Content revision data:
######

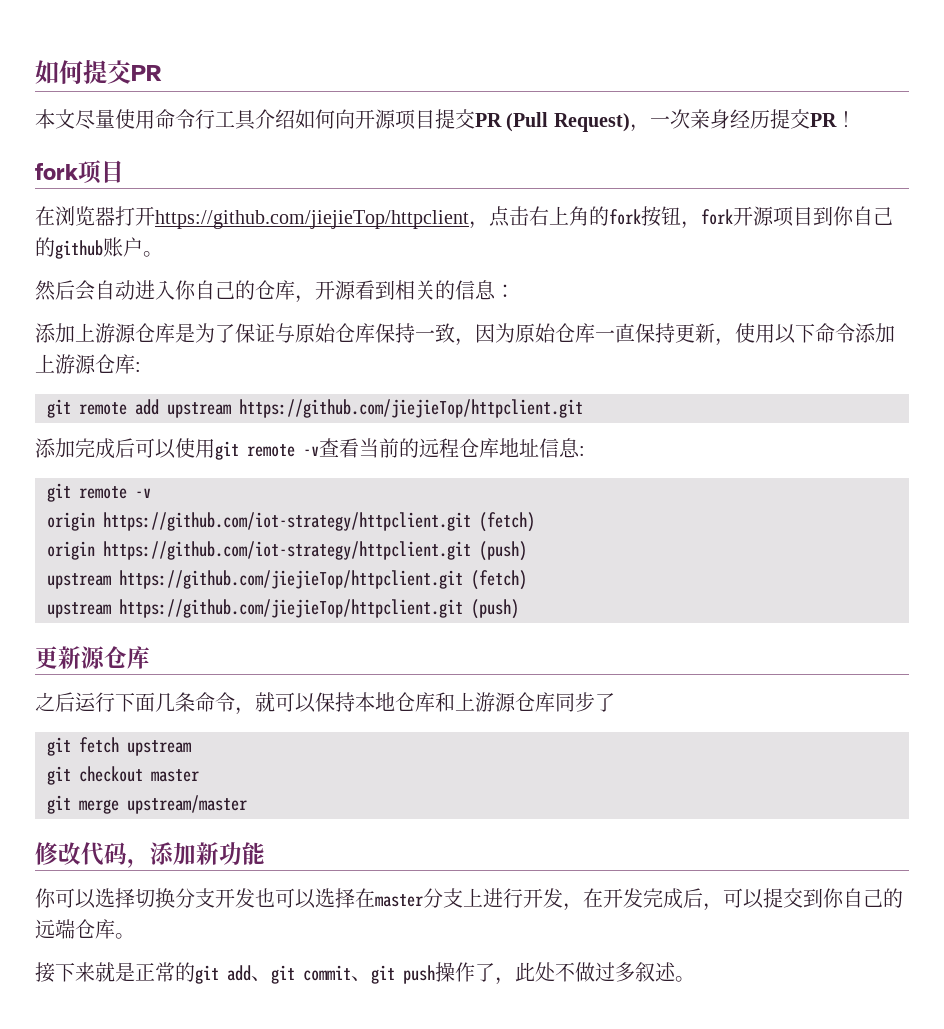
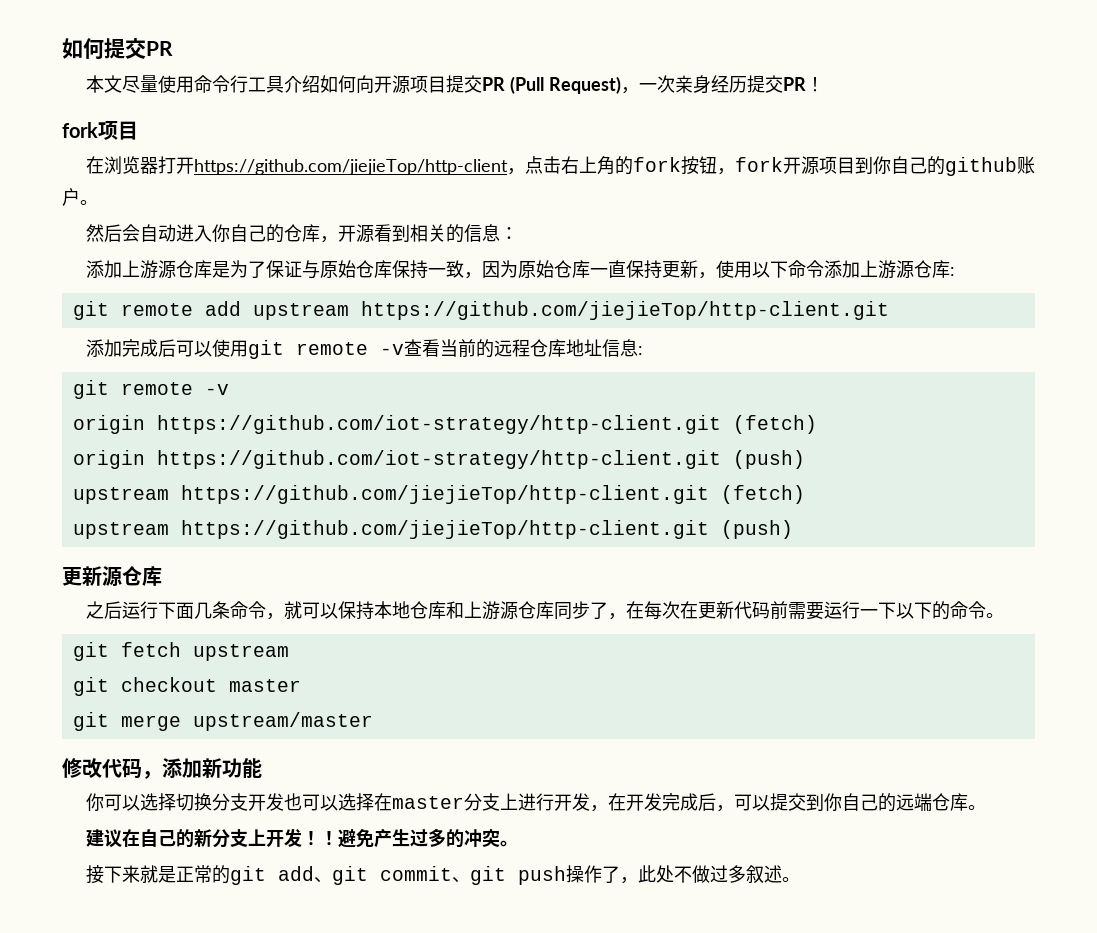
- 在浏览器打开https://github.com/jiejieTop/httpclient，点击右上角的fork按钮，fork开源项目到你自己的github账户。
+ 在浏览器打开https://github.com/jiejieTop/http-client，点击右上角的fork按钮，fork开源项目到你自己的github账户。
- git remote add upstream https://github.com/jiejieTop/httpclient.git
+ git remote add upstream https://github.com/jiejieTop/http-client.git
- origin https://github.com/iot-strategy/httpclient.git (fetch)
+ origin https://github.com/iot-strategy/http-client.git (fetch)
- origin https://github.com/iot-strategy/httpclient.git (push)
+ origin https://github.com/iot-strategy/http-client.git (push)
- upstream https://github.com/jiejieTop/httpclient.git (fetch)
+ upstream https://github.com/jiejieTop/http-client.git (fetch)
- upstream https://github.com/jiejieTop/httpclient.git (push)
+ upstream https://github.com/jiejieTop/http-client.git (push)
- 之后运行下面几条命令，就可以保持本地仓库和上游源仓库同步了
+ 之后运行下面几条命令，就可以保持本地仓库和上游源仓库同步了，在每次在更新代码前需要运行一下以下的命令。
+ 建议在自己的新分支上开发！！避免产生过多的冲突。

######

• **WORK TASK**: Your copy should repeat each entry above exactly but contain no pictures.

• **EXERCISE SOLUTION**:
- 在浏览器打开https://github.com/jiejieTop/httpclient，点击右上角的fork按钮，fork开源项目到你自己的github账户。
+ 在浏览器打开https://github.com/jiejieTop/http-client，点击右上角的fork按钮，fork开源项目到你自己的github账户。
- git remote add upstream https://github.com/jiejieTop/httpclient.git
+ git remote add upstream https://github.com/jiejieTop/http-client.git
- origin https://github.com/iot-strategy/httpclient.git (fetch)
+ origin https://github.com/iot-strategy/http-client.git (fetch)
- origin https://github.com/iot-strategy/httpclient.git (push)
+ origin https://github.com/iot-strategy/http-client.git (push)
- upstream https://github.com/jiejieTop/httpclient.git (fetch)
+ upstream https://github.com/jiejieTop/http-client.git (fetch)
- upstream https://github.com/jiejieTop/httpclient.git (push)
+ upstream https://github.com/jiejieTop/http-client.git (push)
- 之后运行下面几条命令，就可以保持本地仓库和上游源仓库同步了
+ 之后运行下面几条命令，就可以保持本地仓库和上游源仓库同步了，在每次在更新代码前需要运行一下以下的命令。
+ 建议在自己的新分支上开发！！避免产生过多的冲突。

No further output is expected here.